Please output exactly the lines from the one that holds "[862,253,903,266] item ->" through the final line of the data, and nothing else; leave out any pictures.

§ **Exercise data**
↓↓↓
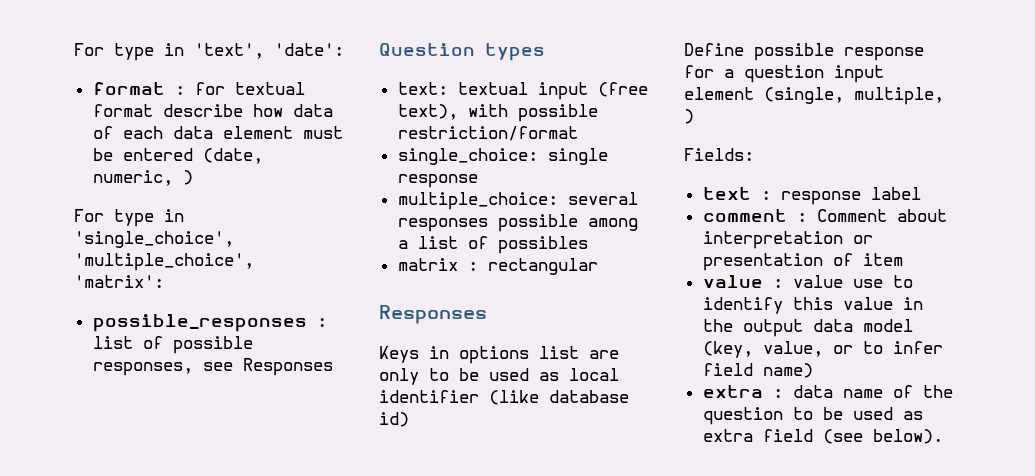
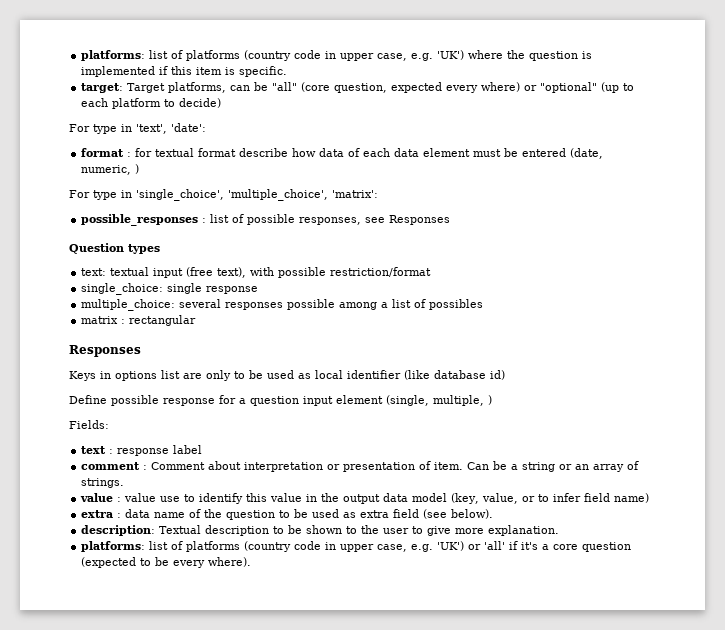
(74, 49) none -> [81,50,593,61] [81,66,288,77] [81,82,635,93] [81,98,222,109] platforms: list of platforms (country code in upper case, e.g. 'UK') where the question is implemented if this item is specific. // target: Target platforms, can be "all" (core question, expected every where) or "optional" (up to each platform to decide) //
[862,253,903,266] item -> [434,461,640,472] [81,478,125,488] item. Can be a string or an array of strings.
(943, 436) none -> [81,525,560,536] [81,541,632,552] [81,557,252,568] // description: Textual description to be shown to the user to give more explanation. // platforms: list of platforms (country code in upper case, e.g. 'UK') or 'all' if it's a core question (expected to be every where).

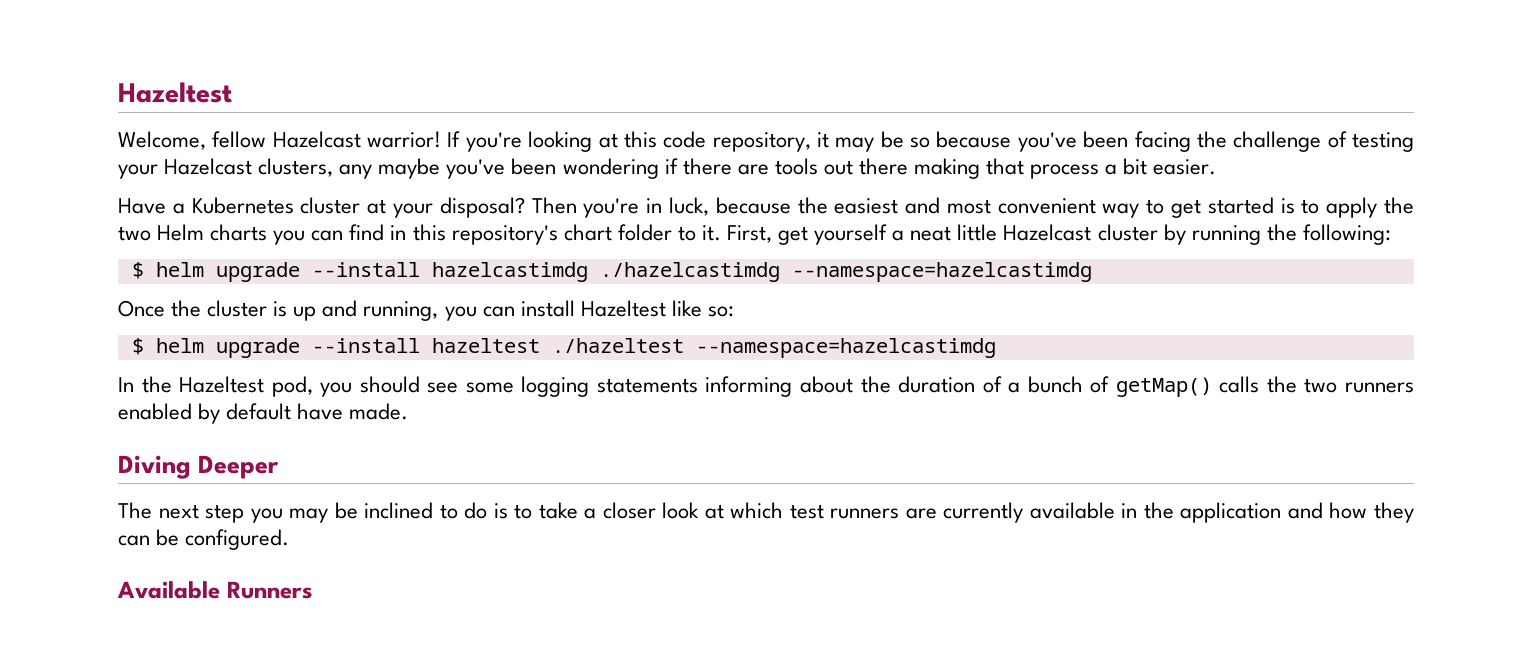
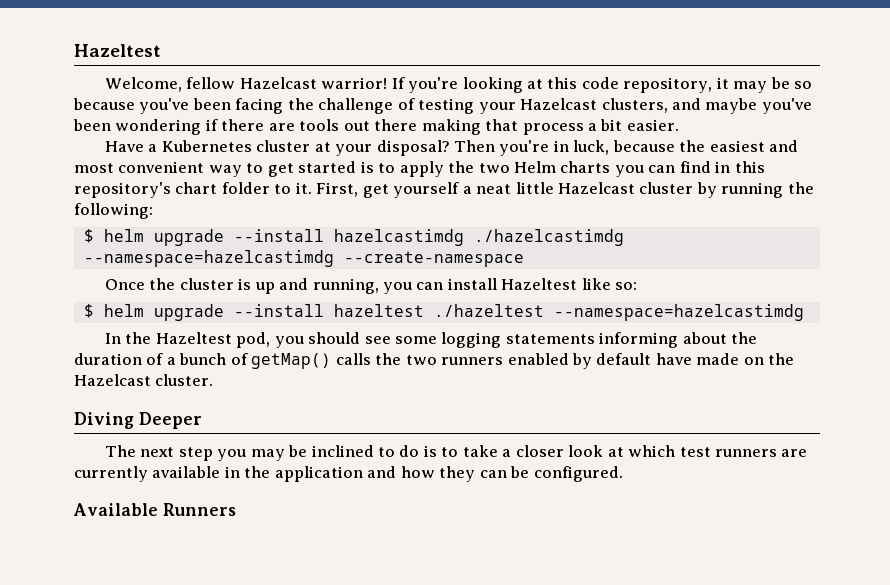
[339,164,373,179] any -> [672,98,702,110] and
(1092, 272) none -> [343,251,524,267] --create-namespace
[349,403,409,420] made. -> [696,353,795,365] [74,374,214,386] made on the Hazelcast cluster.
↑↑↑
§ **Response for this exercise**
[862,253,903,266] item -> [434,461,640,472] [81,478,125,488] item. Can be a string or an array of strings.
(943, 436) none -> [81,525,560,536] [81,541,632,552] [81,557,252,568] // description: Textual description to be shown to the user to give more explanation. // platforms: list of platforms (country code in upper case, e.g. 'UK') or 'all' if it's a core question (expected to be every where).

[339,164,373,179] any -> [672,98,702,110] and
(1092, 272) none -> [343,251,524,267] --create-namespace
[349,403,409,420] made. -> [696,353,795,365] [74,374,214,386] made on the Hazelcast cluster.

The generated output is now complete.